Search the data for the string "Conférence" and copy each line where it turns up.

*** Input data Section Begins ***

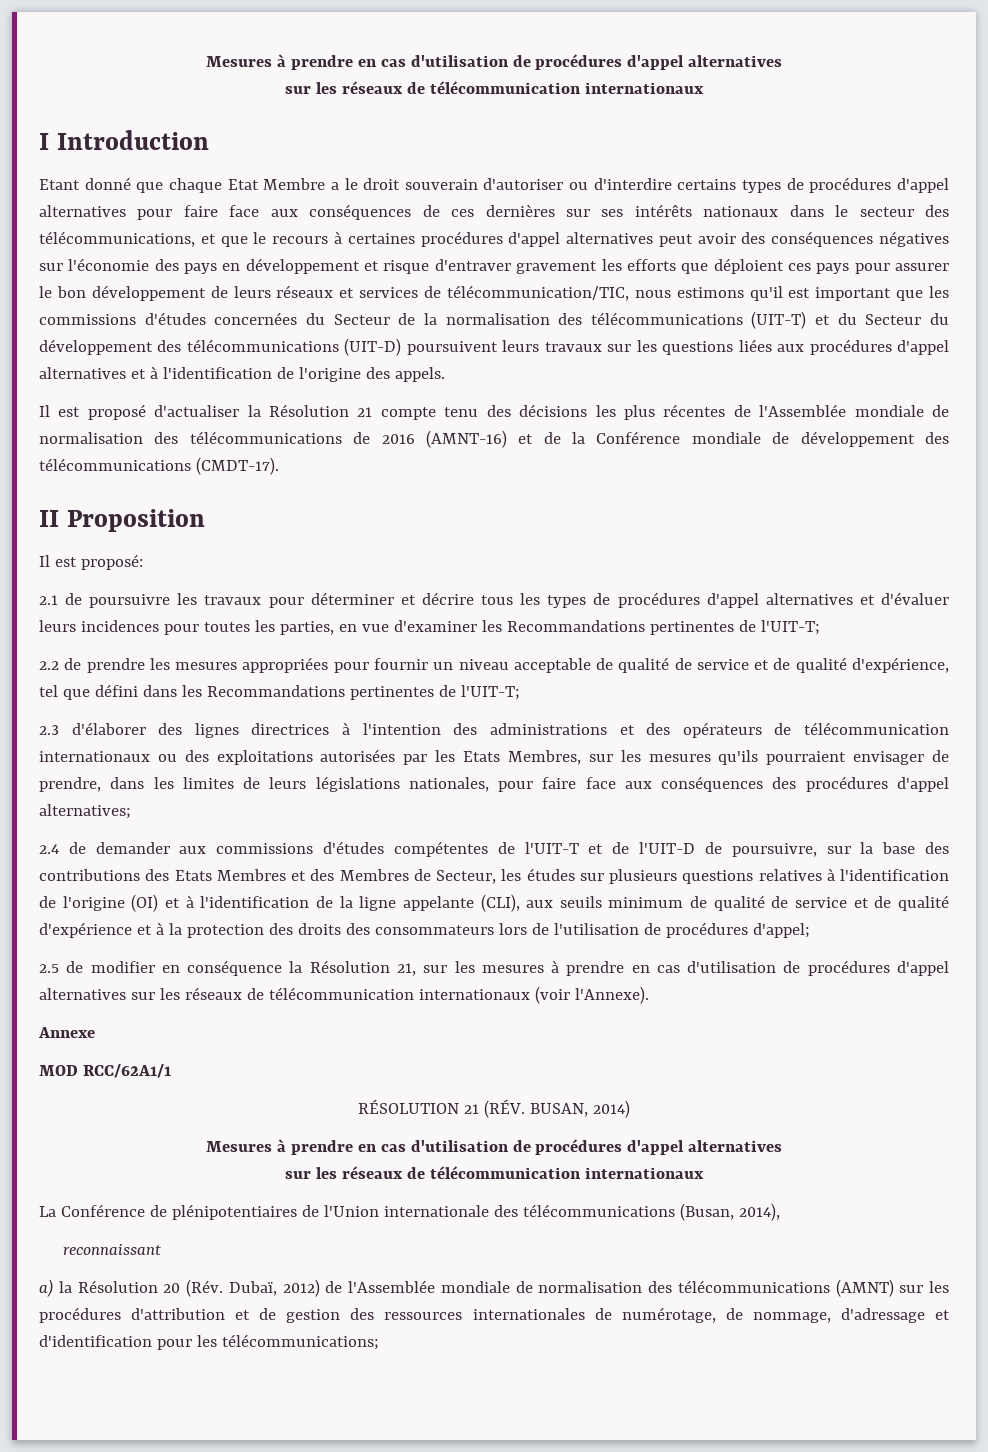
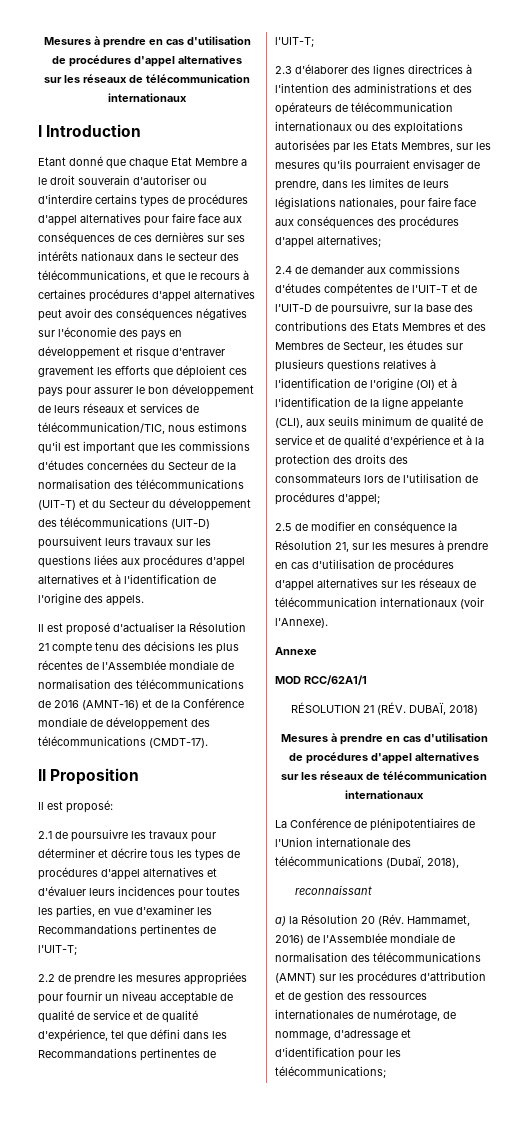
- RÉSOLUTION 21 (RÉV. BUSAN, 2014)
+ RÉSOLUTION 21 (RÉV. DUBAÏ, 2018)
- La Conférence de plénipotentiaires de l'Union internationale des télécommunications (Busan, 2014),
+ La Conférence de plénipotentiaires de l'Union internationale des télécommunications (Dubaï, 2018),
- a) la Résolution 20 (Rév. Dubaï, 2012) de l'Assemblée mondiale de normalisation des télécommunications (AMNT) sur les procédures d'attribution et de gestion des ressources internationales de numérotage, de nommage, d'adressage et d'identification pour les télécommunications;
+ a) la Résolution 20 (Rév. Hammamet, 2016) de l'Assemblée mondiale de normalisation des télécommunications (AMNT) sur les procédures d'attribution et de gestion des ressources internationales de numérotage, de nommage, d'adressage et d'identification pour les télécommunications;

*** Input data Section Ends ***

## Result below
- La Conférence de plénipotentiaires de l'Union internationale des télécommunications (Busan, 2014),
+ La Conférence de plénipotentiaires de l'Union internationale des télécommunications (Dubaï, 2018),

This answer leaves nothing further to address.